And World Cup-winning coach Jake White, who has led the Brumbies to the final stage, has paid a glowing tribute to the Wallabies legend.
''I know George is such a humble guy and he doesn't like all the razzamatazz or the talk, but now that I've coached against him and coached him, I can tell you he's one of the greatest ever,'' said White.
''He's got to be right up there. But George, by his own admission, says it's not just about what he does.''
Smith is aiming for a fairytale end to his Brumbies career with a third Super Rugby title.
The formidable flanker made an unlikely comeback to the international stage after the Brumbies signed him on a short-term deal.
Following David Pocock's season ending knee injury, Smith was thrust into the first team and extended his stay.
He then won his 111 Test cap in the Wallabies series decider against the British & Irish Lions, twelve years after he first faced the famous tourists.
White will name his team on Friday, with Smith sure to feature in what will be his final match before returning to Suntory in Japan.
And White hopes his experience of lifting the William Webb Ellis trophy and those of assistant coaches Laurie Fisher and Stephen Larkham will be crucial.
''What I really want to do now is just win this championship,'' added White.
''We don't do anything differently [to what a team does to win the World Cup]. Where I can help these Brumbies players is that I've been there.

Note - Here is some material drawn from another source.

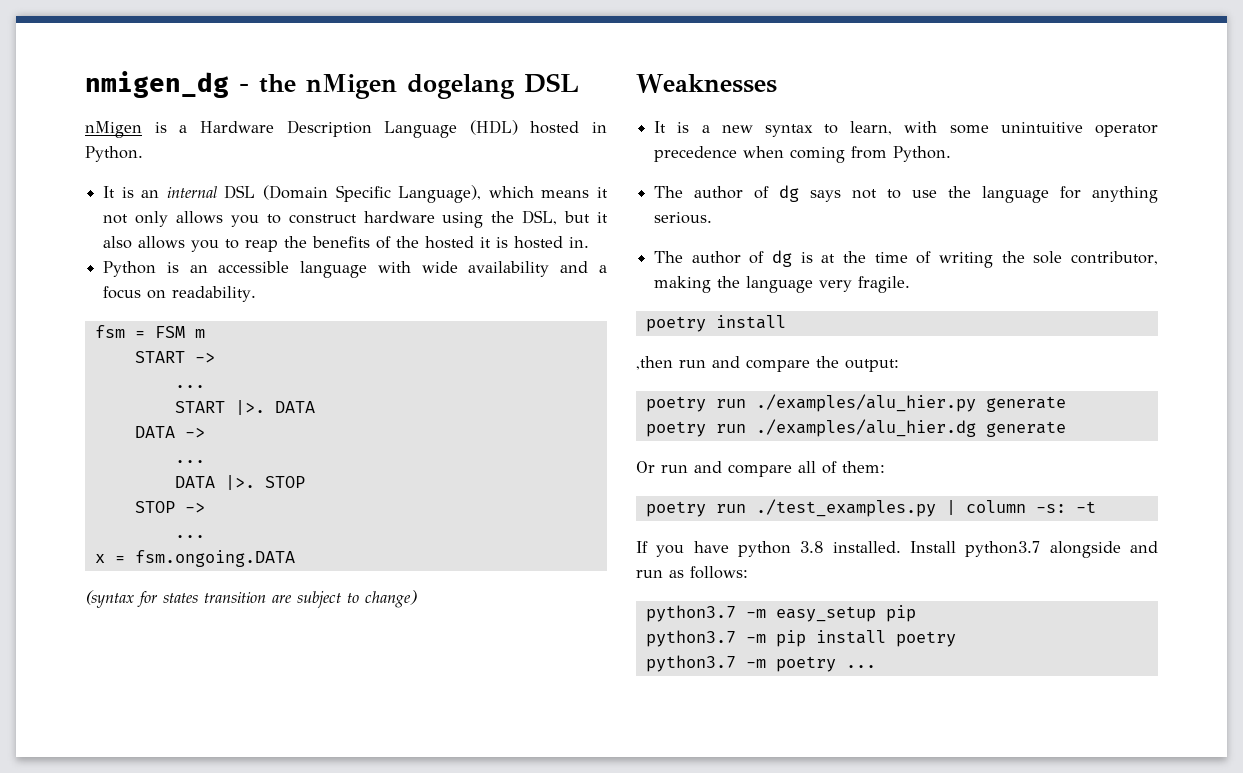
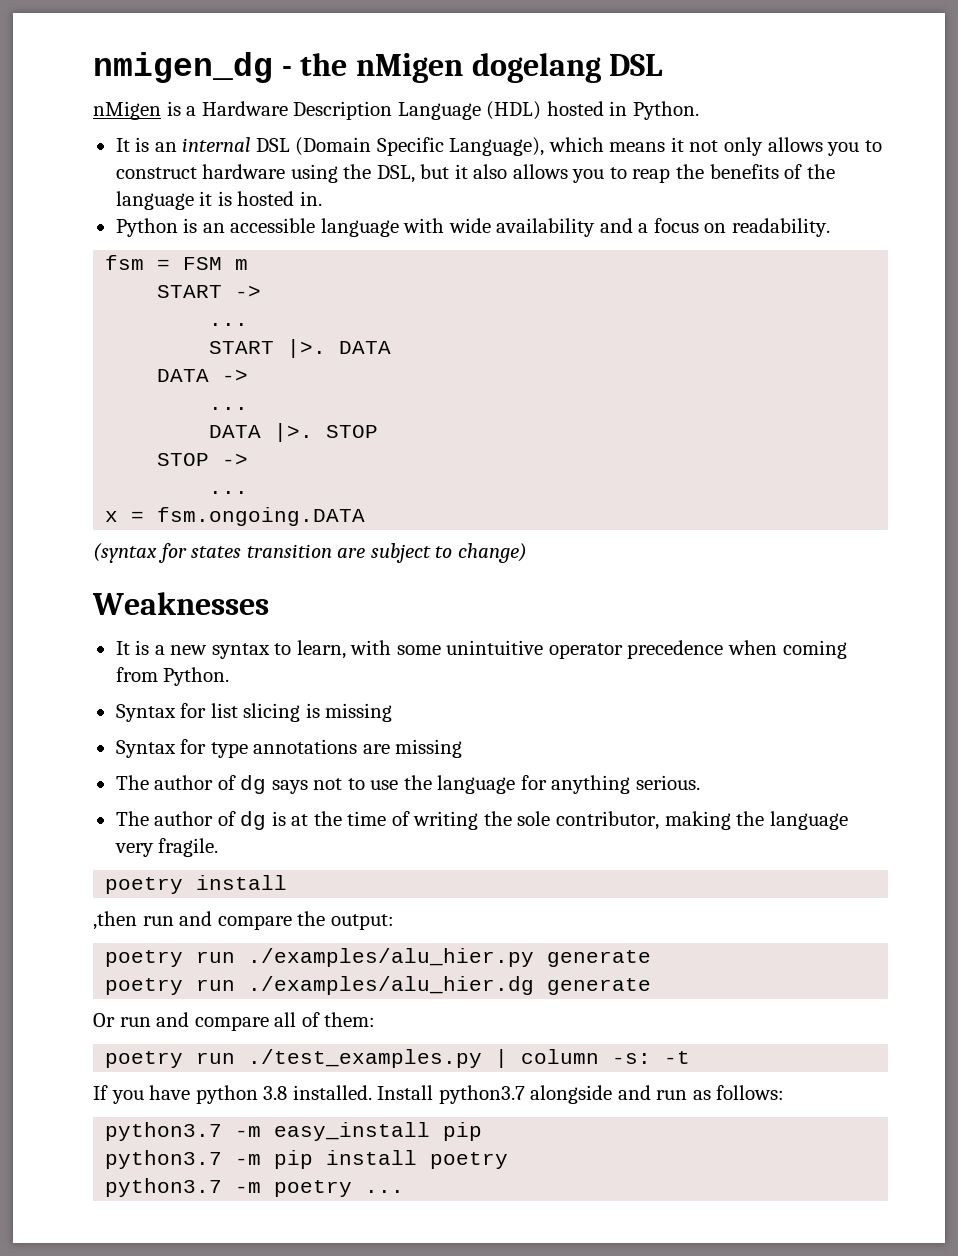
[425,236,475,249] hosted -> [115,191,194,210] language
(952, 154) none -> [115,703,393,722] [115,739,463,758] // Syntax for list slicing is missing // Syntax for type annotations are missing
[775,606,876,622] easy_setup -> [274,1122,431,1141] easy_install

''I said to the boys, 'just enjoy this and I can help you through this'. The guys must not have distractions ... Laurie Fisher has won it, Bernie [Stephen Larkham] has won it and George [Smith] has won it.
''The thing that is going to make us win on Saturday is doing the things right and not worrying about everything else.
"It's fantastic to have (the attention) and it's wonderful for the club, but the lessons I've learnt of playing in high-profile games is just do your first job and that's to play rugby."